Problem:
Exact copy, no pictures: set down every entry below as written.

(Material for this exercise Opens)

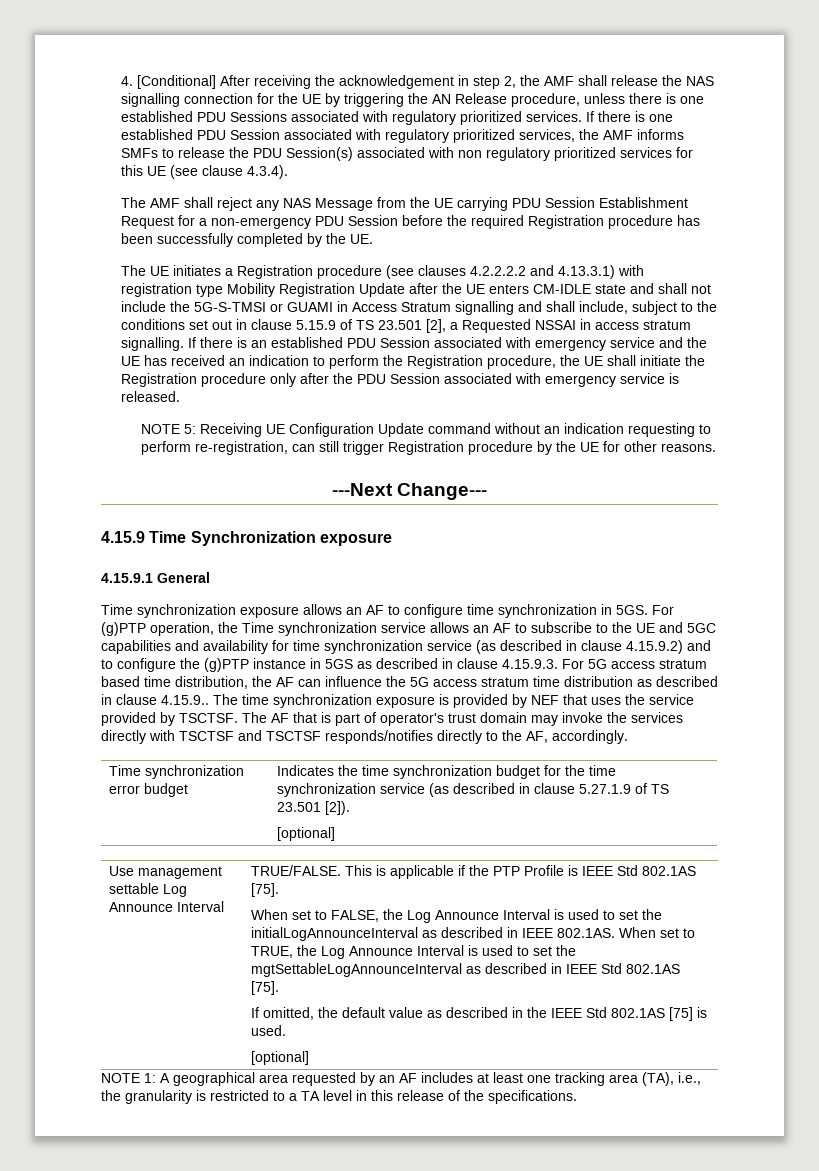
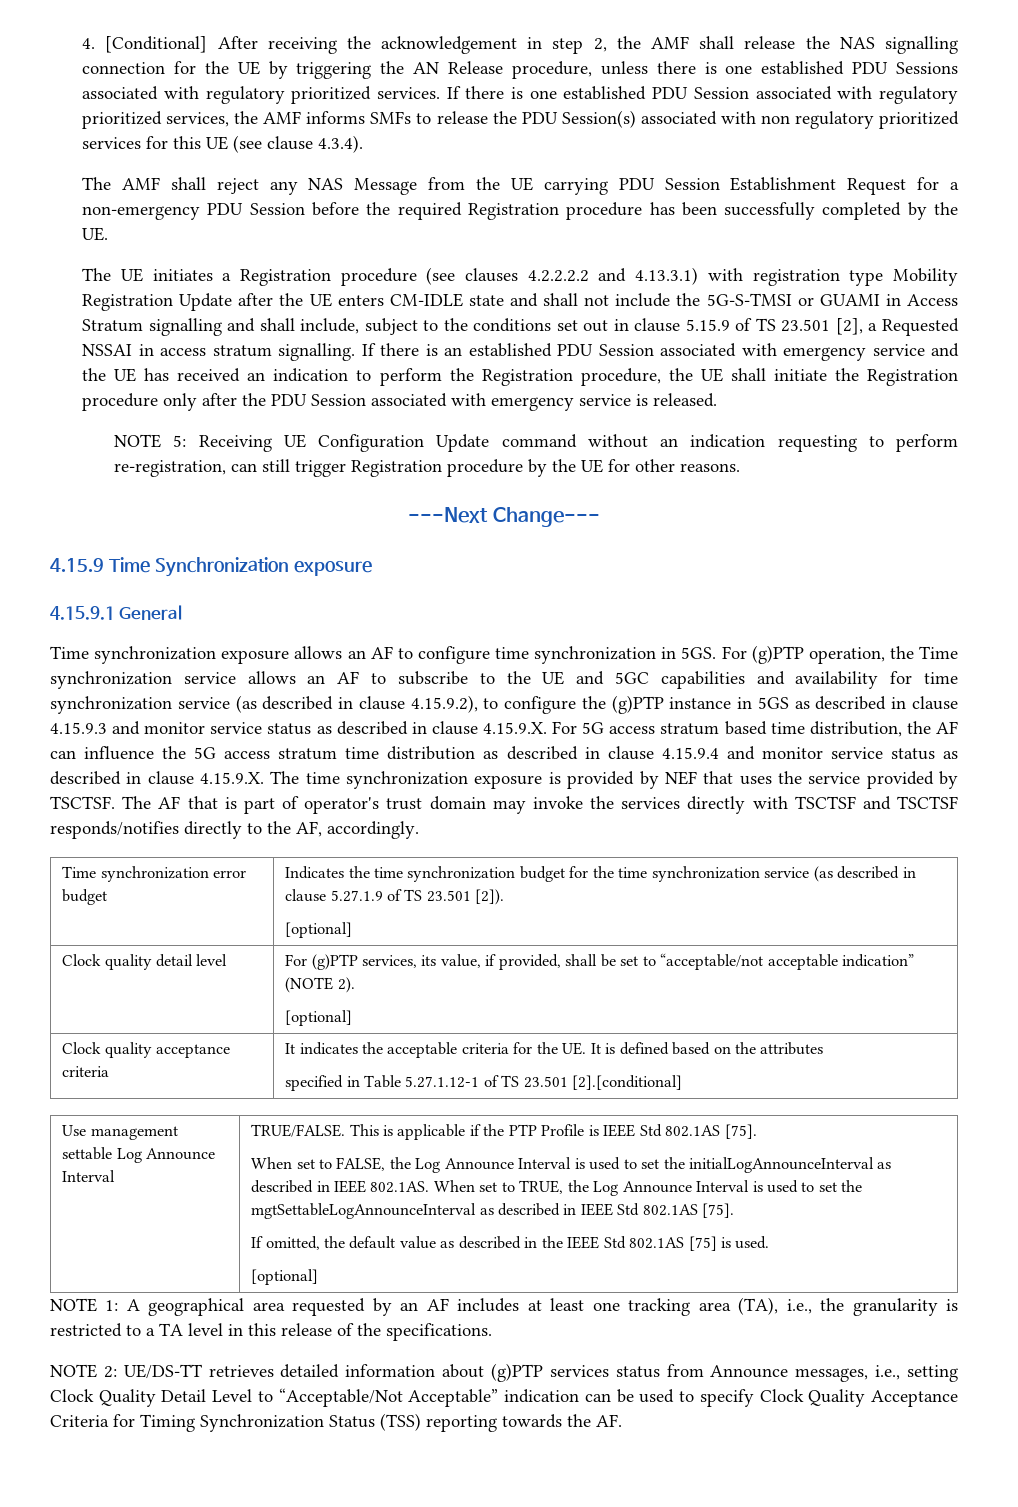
- For (g)PTP operation, the Time synchronization service allows an AF to subscribe to the UE and 5GC capabilities and availability for time synchronization service (as described in clause 4.15.9.2) and to configure the (g)PTP instance in 5GS as described in clause 4.15.9.3. For 5G access stratum based time distribution, the AF can influence the 5G access stratum time distribution as described in clause 4.15.9.. The time synchronization exposure is provided by NEF that uses the service provided by TSCTSF.
+ For (g)PTP operation, the Time synchronization service allows an AF to subscribe to the UE and 5GC capabilities and availability for time synchronization service (as described in clause 4.15.9.2), to configure the (g)PTP instance in 5GS as described in clause 4.15.9.3 and monitor service status as described in clause 4.15.9.X. For 5G access stratum based time distribution, the AF can influence the 5G access stratum time distribution as described in clause 4.15.9.4 and monitor service status as described in clause 4.15.9.X. The time synchronization exposure is provided by NEF that uses the service provided by TSCTSF.
+ Clock quality detail level | For (g)PTP services, its value, if provided, shall be set to “acceptable/not acceptable indication” (NOTE 2).
+ [optional]
+ Clock quality acceptance criteria | It indicates the acceptable criteria for the UE. It is defined based on the attributes
+ specified in Table 5.27.1.12-1 of TS 23.501 [2].[conditional]
+ NOTE 2: UE/DS-TT retrieves detailed information about (g)PTP services status from Announce messages, i.e., setting Clock Quality Detail Level to “Acceptable/Not Acceptable” indication can be used to specify Clock Quality Acceptance Criteria for Timing Synchronization Status (TSS) reporting towards the AF.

(Material for this exercise Closes)

Task output:
- For (g)PTP operation, the Time synchronization service allows an AF to subscribe to the UE and 5GC capabilities and availability for time synchronization service (as described in clause 4.15.9.2) and to configure the (g)PTP instance in 5GS as described in clause 4.15.9.3. For 5G access stratum based time distribution, the AF can influence the 5G access stratum time distribution as described in clause 4.15.9.. The time synchronization exposure is provided by NEF that uses the service provided by TSCTSF.
+ For (g)PTP operation, the Time synchronization service allows an AF to subscribe to the UE and 5GC capabilities and availability for time synchronization service (as described in clause 4.15.9.2), to configure the (g)PTP instance in 5GS as described in clause 4.15.9.3 and monitor service status as described in clause 4.15.9.X. For 5G access stratum based time distribution, the AF can influence the 5G access stratum time distribution as described in clause 4.15.9.4 and monitor service status as described in clause 4.15.9.X. The time synchronization exposure is provided by NEF that uses the service provided by TSCTSF.
+ Clock quality detail level | For (g)PTP services, its value, if provided, shall be set to “acceptable/not acceptable indication” (NOTE 2).
+ [optional]
+ Clock quality acceptance criteria | It indicates the acceptable criteria for the UE. It is defined based on the attributes
+ specified in Table 5.27.1.12-1 of TS 23.501 [2].[conditional]
+ NOTE 2: UE/DS-TT retrieves detailed information about (g)PTP services status from Announce messages, i.e., setting Clock Quality Detail Level to “Acceptable/Not Acceptable” indication can be used to specify Clock Quality Acceptance Criteria for Timing Synchronization Status (TSS) reporting towards the AF.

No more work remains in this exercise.